A Associação Nacional de Municípios Portugueses (ANMP) manifestou a sua «oposição à decisão do Governo de encerrar 311 escolas do primeiro ciclo», cujo processo só é possível através de «um profundo diálogo» entre a tutela e as câmaras municipais.

Num comunicado divulgado, a ANMP afirma que há «condições» às quais «deve obedecer a reorganização da rede escolar», como «reafirmou», em 12 de junho, durante uma reunião com o ministro da Educação e Ciência, Nuno Crato, e o secretário de Estado do Ensino e da Administração Escolar, João Casanova de Almeida.

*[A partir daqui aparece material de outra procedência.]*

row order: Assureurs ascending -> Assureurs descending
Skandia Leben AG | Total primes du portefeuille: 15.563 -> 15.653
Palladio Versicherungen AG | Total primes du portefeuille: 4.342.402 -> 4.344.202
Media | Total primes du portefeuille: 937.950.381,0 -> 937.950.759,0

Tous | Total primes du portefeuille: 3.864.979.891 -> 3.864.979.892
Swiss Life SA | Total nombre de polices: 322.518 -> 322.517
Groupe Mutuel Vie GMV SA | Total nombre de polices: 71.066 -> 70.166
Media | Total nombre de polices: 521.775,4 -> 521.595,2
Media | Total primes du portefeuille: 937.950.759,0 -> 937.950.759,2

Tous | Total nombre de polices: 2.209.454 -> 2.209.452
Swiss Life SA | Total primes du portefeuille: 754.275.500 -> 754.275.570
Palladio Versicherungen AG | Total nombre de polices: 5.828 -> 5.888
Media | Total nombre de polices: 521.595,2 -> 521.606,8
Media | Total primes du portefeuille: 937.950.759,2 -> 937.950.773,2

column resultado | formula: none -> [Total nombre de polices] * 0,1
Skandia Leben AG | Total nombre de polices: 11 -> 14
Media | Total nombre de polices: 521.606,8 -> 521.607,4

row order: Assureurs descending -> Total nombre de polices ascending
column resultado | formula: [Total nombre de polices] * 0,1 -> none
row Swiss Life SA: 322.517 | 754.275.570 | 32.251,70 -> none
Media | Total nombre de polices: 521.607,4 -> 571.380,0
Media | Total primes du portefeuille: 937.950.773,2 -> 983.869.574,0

Para a ANMP, «o principal objetivo da reorganização da rede escolar e da concentração de alunos em escolas ou centros escolares de maior dimensão e com melhores condições é a melhoria das condições de aprendizagem, do sucesso educativo e da vivência escolar dos alunos».

A decisão de concentração de alunos «não se baseia na aplicação de critérios automáticos mas num diálogo entre os serviços» do Ministério da Educação e Ciência (MEC) e câmara em cujo município «esteja previsto o encerramento de estabelecimento de ensino», alerta a Associação de Municípios, a que preside o autarca socialista de Coimbra Manuel Machado.

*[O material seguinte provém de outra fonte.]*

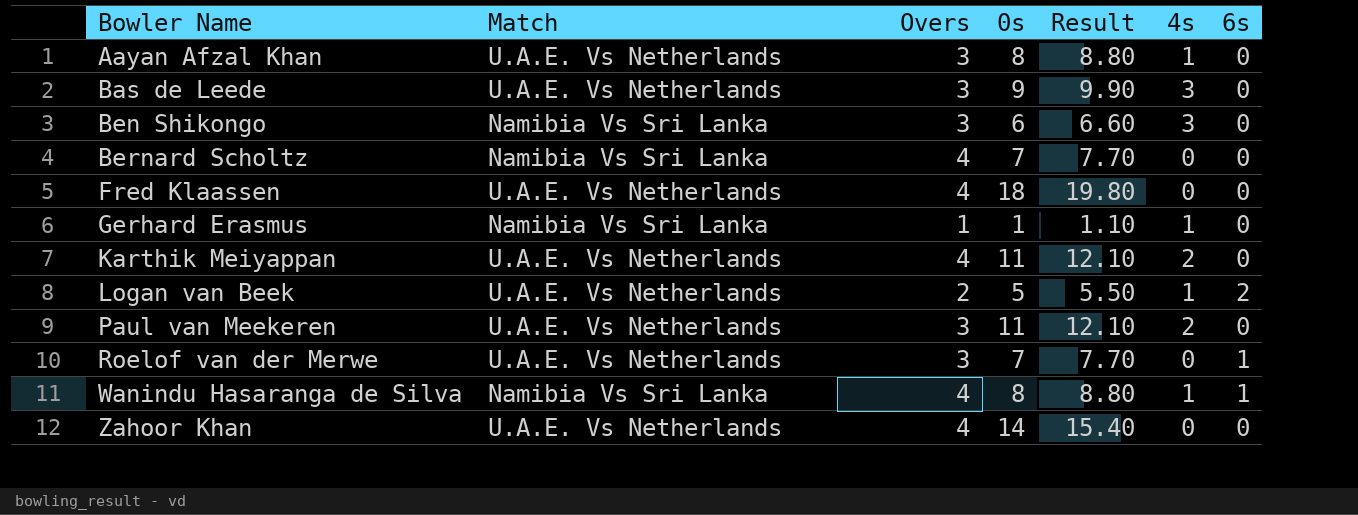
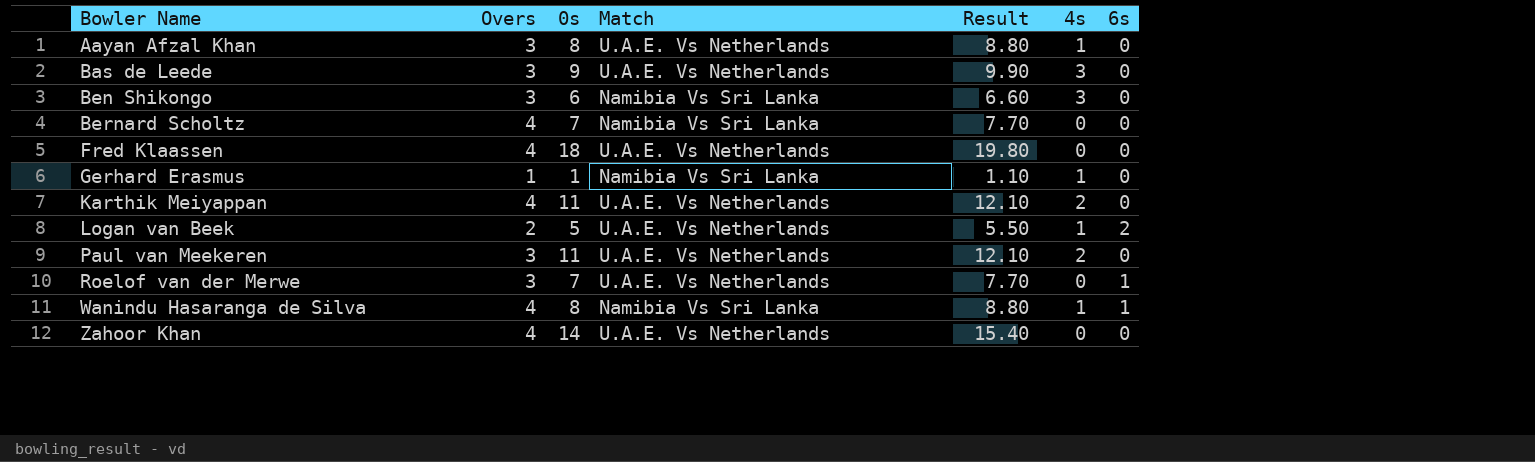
column Match | position: 2 -> 4

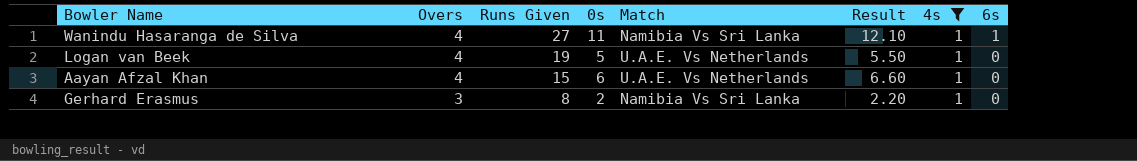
filter: none -> 4s = 1
row order: Bowler Name ascending -> Overs descending
column Runs Given | position: none -> 3
Wanindu Hasaranga de Silva | 0s: 8 -> 11
Wanindu Hasaranga de Silva | Result: 8.80 -> 12.10
Logan van Beek | Overs: 2 -> 4
Logan van Beek | 6s: 2 -> 0
Aayan Afzal Khan | Overs: 3 -> 4
Aayan Afzal Khan | 0s: 8 -> 6
Aayan Afzal Khan | Result: 8.80 -> 6.60
Gerhard Erasmus | Overs: 1 -> 3
Gerhard Erasmus | 0s: 1 -> 2
Gerhard Erasmus | Result: 1.10 -> 2.20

«O encerramento de escolas e a concentração de alunos noutras instalações escolares deve fazer-se apenas quando a mudança proporcionar melhores condições de aprendizagem, sucesso educativo e uma vivência saudável e plural dos alunos», sustenta a Associação.

Além disso, «a deslocação dos alunos não pode obrigar a viagens diárias demasiado prolongadas, devendo salvaguardar o bem-estar dos alunos e acautelar o risco de abandono escolar», defende a ANMP.

«Para a contagem dos 21 alunos ¿ número mínimo apresentado pelo MEC para a manutenção em funcionamento de uma escola do 1.º ciclo do Ensino Básico ¿ devem contar as crianças que frequentam o ensino pré-escolar em jardins-de-infância associados, bem como os alunos com necessidades educativas especiais, cuja inclusão tem de ser promovida», acrescenta a mesma nota da ANMP.

Os encargos financeiros «decorrentes da reorganização da rede escolar são da responsabilidade do MEC, sendo garantidos através da celebração de acordos entre as câmaras municipais abrangidas pela reorganização da rede escolar» e os serviços do Ministério, afirma ainda a ANMP.

«A concretização destes objetivos só é possível através de um processo de profundo diálogo entre o MEC e as câmaras municipais abrangidas pela reorganização da rede escolar a estabelecer num protocolo a celebrar entre as partes», conclui o comunicado.

O distrito de Viseu é aquele onde se vão encerrar mais escolas do 1.º ciclo do ensino básico já no próximo ano letivo, concretamente 57, seguindo-se Aveiro e Porto, com 49 e 41, de acordo com a lista de encerramentos divulgada pelo Ministério da Educação e Ciência (MEC).

O Ministério da Educação e Ciência anunciou no sábado que vai fechar 311 escolas do 1.º ciclo do Ensino Básico e integrá-las em centros escolares ou outros estabelecimentos de ensino, no âmbito do processo de reorganização da rede escolar.

«O novo ano letivo terá início em infraestruturas com recursos que oferecem melhores condições para o sucesso escolar. [Os alunos] estarão integrados em turmas compostas por colegas da mesma idade, terão acesso a recursos mais variados, como bibliotecas e recintos apropriados a atividades físicas e participação em ofertas de escola mais diversificadas», referiu a tutela em comunicado.

Segundo a nota, a Secretaria de Estado do Ensino e Administração Escolar concluiu na sexta-feira mais uma fase da reorganização da rede escolar, «processo iniciado há cerca de 10 anos e continuado por este Governo desde o ano letivo de 2011/2012, com bom senso e um olhar particular relativamente às características de contexto».